The young man cut me off instantly, Oh! So you´re in favor of mob rule!
I frowned and said quietly, That´s not mob rule
Well, then, call it educated mob rule!
I frowned again, waved him away and said, I have nothing left to say to you.
Before I left him, he insisted that I take a flier for the Homosexual Communist Media. I gave him one of ours, which he refused, but instead of throwing his away, I decided to read it. I´m glad I did. It began:
The Homosexual Communist Media is an art collective based in Amsterdam. We have just founded a Boston faction, to begin subverting American morality and social culture... (The italics are mine.)
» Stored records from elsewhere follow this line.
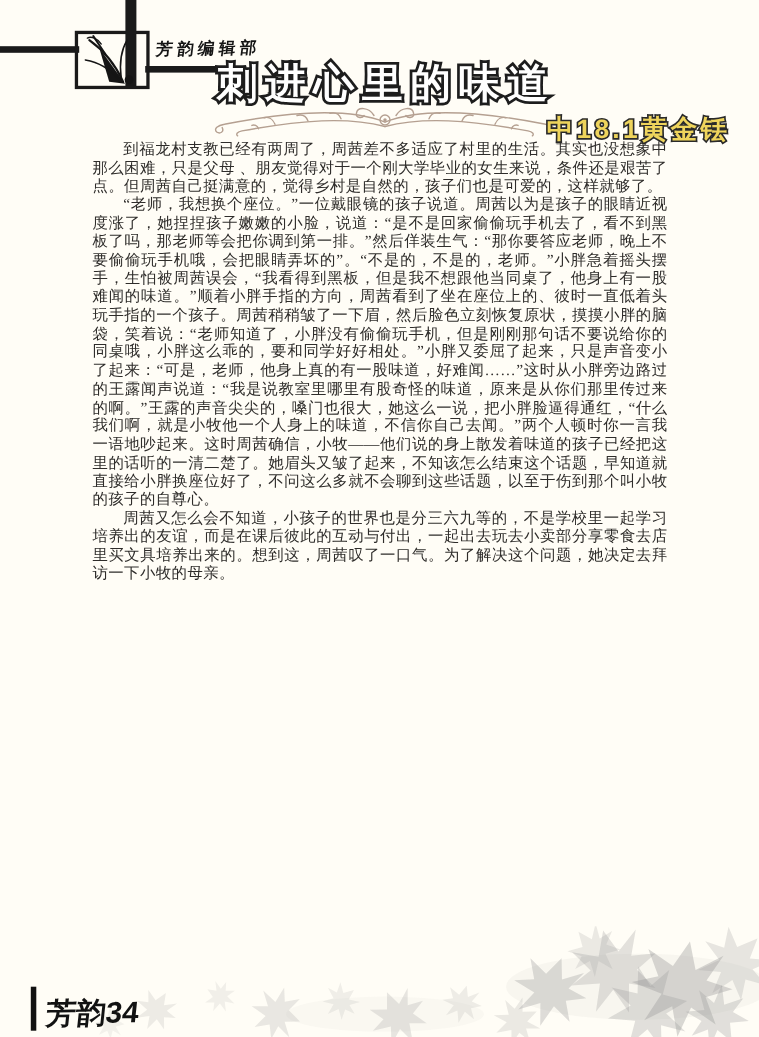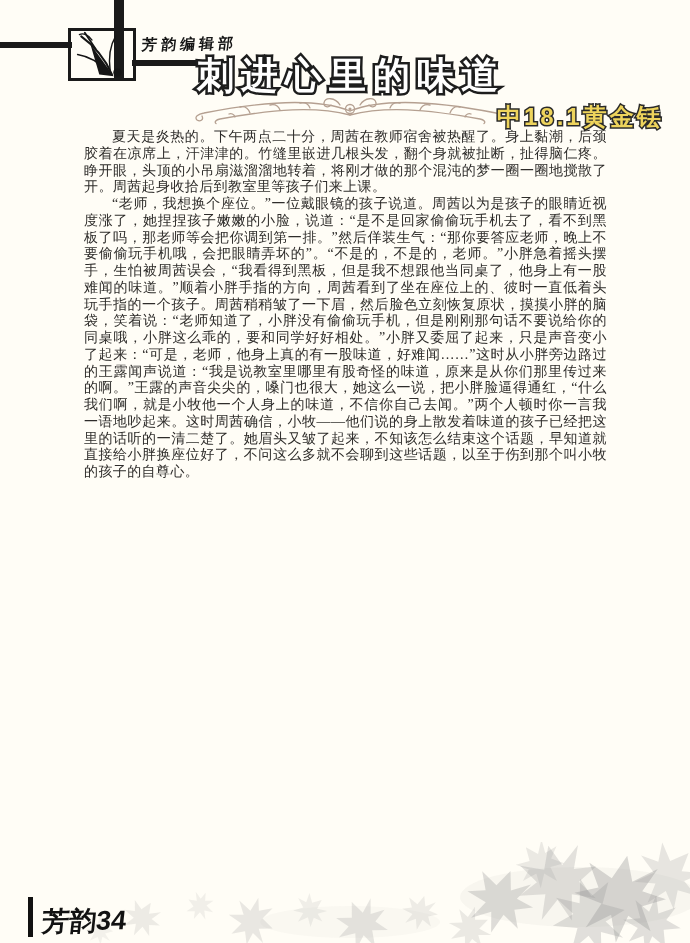--- a/index.html
+++ b/index.html
@@ -120,22 +120,23 @@
       <circle cx="160" cy="13" r="4.5"></circle>
       <circle class="orn-dot" cx="160" cy="13" r="1.6"></circle>
     </svg>
     <div class="byline bubble">
       <span class="stroke" aria-hidden="true">中18.1黄金铥</span>
       <span class="fill">中18.1黄金铥</span>
     </div>
   </section>
 
   <article class="body">
-    <p>夏天是炎热的。下午两点二十分，周茜在教师宿舍被热醒了。身上黏潮，后颈胶着在凉席上，汗津津的。竹缝里嵌进几根头发，翻个身就被扯断，扯得脑仁疼。睁开眼，头顶的小吊扇滋溜溜地转着，将刚才做的那个混沌的梦一圈一圈地搅散了开。周茜起身收拾后到教室里等孩子们来上课。</p>
+    <p>到福龙村支教已经有两周了，周茜差不多适应了村里的生活。其实也没想象中那么困难，只是父母 、朋友觉得对于一个刚大学毕业的女生来说，条件还是艰苦了点。但周茜自己挺满意的，觉得乡村是自然的，孩子们也是可爱的，这样就够了。</p>
     <p>“老师，我想换个座位。”一位戴眼镜的孩子说道。周茜以为是孩子的眼睛近视度涨了，她捏捏孩子嫩嫩的小脸，说道：“是不是回家偷偷玩手机去了，看不到黑板了吗，那老师等会把你调到第一排。”然后佯装生气：“那你要答应老师，晚上不要偷偷玩手机哦，会把眼睛弄坏的”。“不是的，不是的，老师。”小胖急着摇头摆手，生怕被周茜误会，“我看得到黑板，但是我不想跟他当同桌了，他身上有一股难闻的味道。”顺着小胖手指的方向，周茜看到了坐在座位上的、彼时一直低着头玩手指的一个孩子。周茜稍稍皱了一下眉，然后脸色立刻恢复原状，摸摸小胖的脑袋，笑着说：“老师知道了，小胖没有偷偷玩手机，但是刚刚那句话不要说给你的同桌哦，小胖这么乖的，要和同学好好相处。”小胖又委屈了起来，只是声音变小了起来：“可是，老师，他身上真的有一股味道，好难闻……”这时从小胖旁边路过的王露闻声说道：“我是说教室里哪里有股奇怪的味道，原来是从你们那里传过来的啊。”王露的声音尖尖的，嗓门也很大，她这么一说，把小胖脸逼得通红，“什么我们啊，就是小牧他一个人身上的味道，不信你自己去闻。”两个人顿时你一言我一语地吵起来。这时周茜确信，小牧——他们说的身上散发着味道的孩子已经把这里的话听的一清二楚了。她眉头又皱了起来，不知该怎么结束这个话题，早知道就直接给小胖换座位好了，不问这么多就不会聊到这些话题，以至于伤到那个叫小牧的孩子的自尊心。</p>
+    <p>周茜又怎么会不知道，小孩子的世界也是分三六九等的，不是学校里一起学习培养出的友谊，而是在课后彼此的互动与付出，一起出去玩去小卖部分享零食去店里买文具培养出来的。想到这，周茜叹了一口气。为了解决这个问题，她决定去拜访一下小牧的母亲。</p>
   </article>
 
   <svg class="leaves" viewBox="0 0 690 101" aria-hidden="true">
     <defs>
       <path id="leafp" d="M0,-11 L2.5,-4.5 L8.5,-9 L5.5,-2.5 L12,-1.5 L6,1.5 L9.5,7.5 L3,4.5 L1,12 L-1.5,5 L-7.5,9.5 L-4.5,2.5 L-12,1 L-6,-1.5 L-9.5,-7.5 L-3,-4.5 Z"></path>
     </defs>
     <ellipse cx="580" cy="55" rx="120" ry="30" opacity="0.07"></ellipse>
     <ellipse cx="350" cy="80" rx="90" ry="16" opacity="0.05"></ellipse>
     <use href="#leafp" transform="translate(500,58) scale(2.8) rotate(20)" opacity="0.33"></use>
     <use href="#leafp" transform="translate(558,40) scale(3.4) rotate(-15)" opacity="0.28"></use>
Had I thought a little quicker, I would have said to him,
You´re too late. It´s happened already.
How would you suggest we punish this crime?
Specifically?
Why?
A creator, maybe?
As long as we are allowed to govern ourselves, we have the RIGHT to set our own laws. I would set my laws based on my BELIEFS. Exactly where do you get your core beliefs?
Objective Reality. Your answer.
Thanks, now I know why to ignore you.
Are your rights any less because they come from your creator?
I wouldn't think so.
Do you think God wants government to make people love him with guns?
You seem to be confused about the nature of moral authority.
I'm sure that's just what Jesus would have said.
No wait... He said love thy neighbor as thyself.
Maybe he had a different set of secret "hope for the death of homos" teachings, which he only revealed to you.
What would you do to the homosexuals, if you wouldn't be subject to prosecution?
If you're not too "Lily-Livered And Weak" to answer?
Do you believe that what is legal is also moral?
If we allow same-sex marriage, should we also allow a brother and sister to be married? How about a mother and son? Father and daughter? A woman and a horse? Where does it end?
I will tell you where it ends: Marriage is a union sanctioned by God. It consists of one man and one woman (who are not related). That is the way it is, that is the way it should be.
God said it, I believe it, that settles it.
You draw the line at rights. If an action does not infringe upon the rights of another.. the state has no business restraining it.
If we allow same-sex marriage, should we also allow a brother and sister to be married? How about a mother and son? Father and daughter? A woman and a horse? Where does it end?
It ends at rights. If the participants are consenting adults of sound mind, the state has no business restraining their actions if they do not infringe upon the rights of others.
I will tell you where it ends: Marriage is a union sanctioned by God. It consists of one man and one woman (who are not related). That is the way it is, that is the way it should be.
The Mormons said God told them to marry more than one woman. Did you think the force of state guns should be utilized to prevent them from fulfilling their duty to God? God said it, I believe it, that settles it.
God gave you many personal commandments. But he only speaks to your involvement with other men via these words... "Love thy neighbor as thyself"... "Do unto others, as you would have them do unto you".
Apparently though, you apply your "that settles it" credo somewhat selectively.
Do you believe that what is legal is also moral?
My statement was made, and should be taken, within the context of this thread. Further, if the legal agrees with a moral authority then yes, I believe that what is legal is also moral.
Then why do lezzies get all in an uproar when I suggest that having multiple wives is no one's business but ours?